:: MATERIAL FOR THE TASK ::
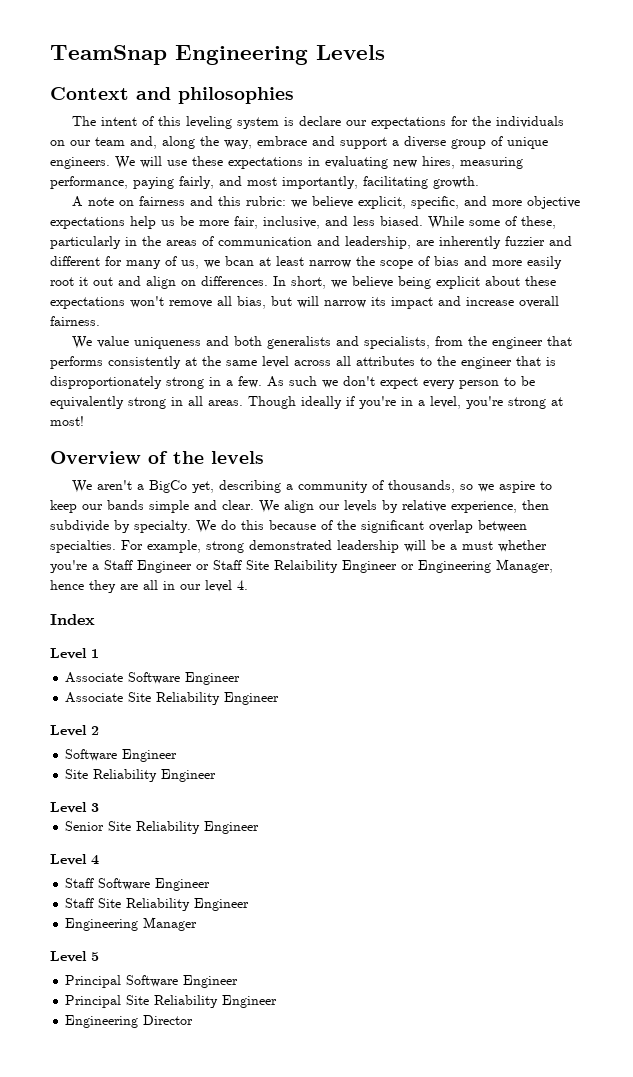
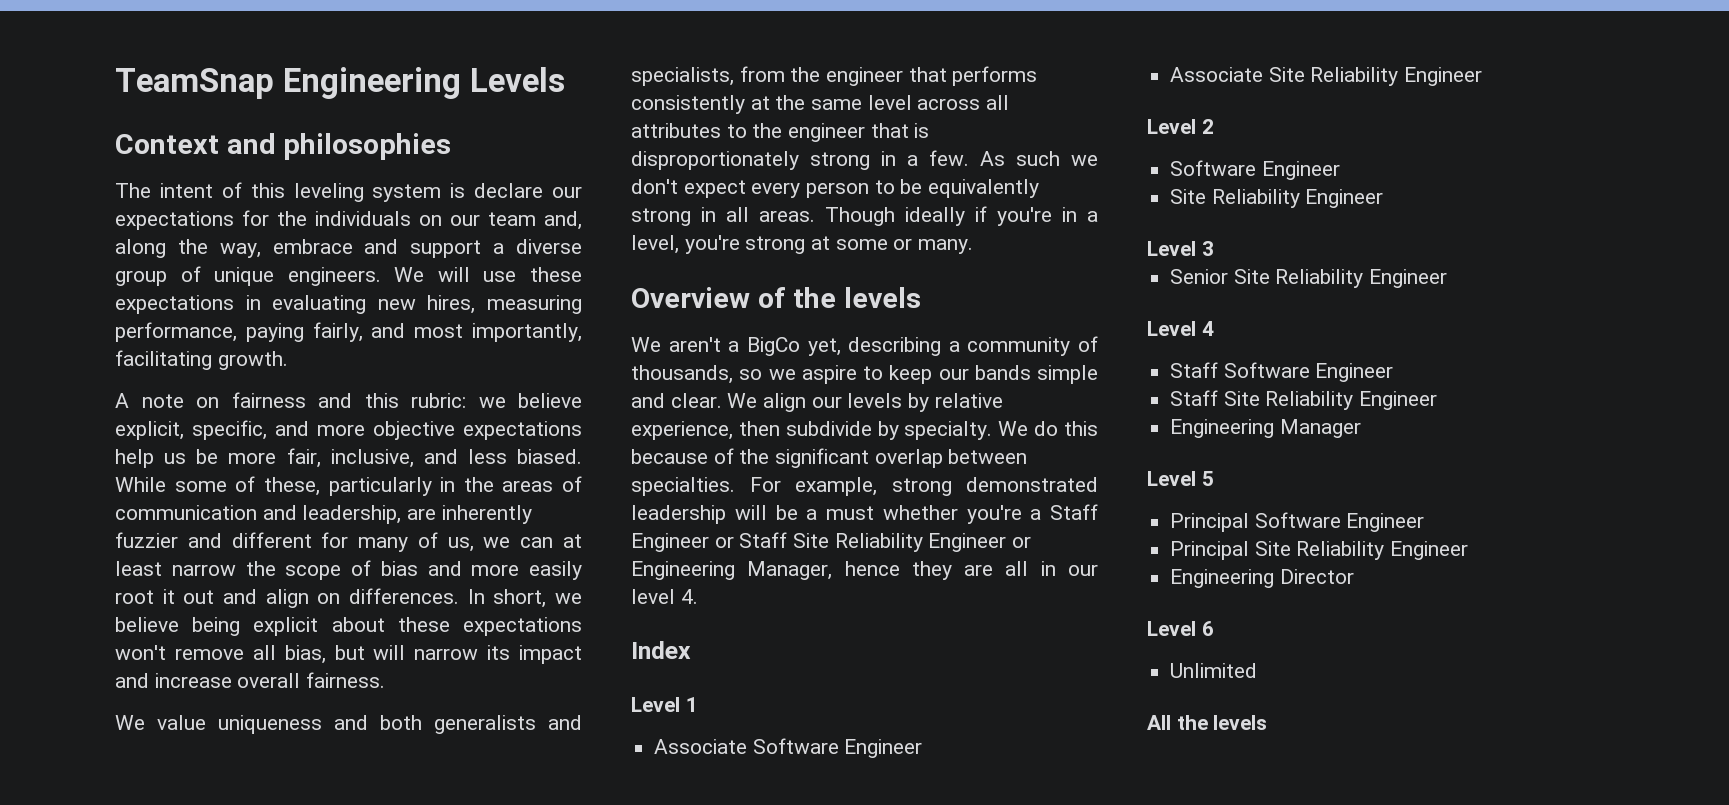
- While some of these, particularly in the areas of communication and leadership, are inherently fuzzier and different for many of us, we bcan at least narrow the scope of bias and more easily root it out and align on differences.
+ While some of these, particularly in the areas of communication and leadership, are inherently fuzzier and different for many of us, we can at least narrow the scope of bias and more easily root it out and align on differences.
- Though ideally if you're in a level, you're strong at most!
+ Though ideally if you're in a level, you're strong at some or many.
- For example, strong demonstrated leadership will be a must whether you're a Staff Engineer or Staff Site Relaibility Engineer or Engineering Manager, hence they are all in our level 4.
+ For example, strong demonstrated leadership will be a must whether you're a Staff Engineer or Staff Site Reliability Engineer or Engineering Manager, hence they are all in our level 4.
+ Level 6
+ Unlimited
+ All the levels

:: PROMPT ::
The answer must restate each entry word for word and contain no images.

:: RESPONSE TO THIS EXERCISE ::
- While some of these, particularly in the areas of communication and leadership, are inherently fuzzier and different for many of us, we bcan at least narrow the scope of bias and more easily root it out and align on differences.
+ While some of these, particularly in the areas of communication and leadership, are inherently fuzzier and different for many of us, we can at least narrow the scope of bias and more easily root it out and align on differences.
- Though ideally if you're in a level, you're strong at most!
+ Though ideally if you're in a level, you're strong at some or many.
- For example, strong demonstrated leadership will be a must whether you're a Staff Engineer or Staff Site Relaibility Engineer or Engineering Manager, hence they are all in our level 4.
+ For example, strong demonstrated leadership will be a must whether you're a Staff Engineer or Staff Site Reliability Engineer or Engineering Manager, hence they are all in our level 4.
+ Level 6
+ Unlimited
+ All the levels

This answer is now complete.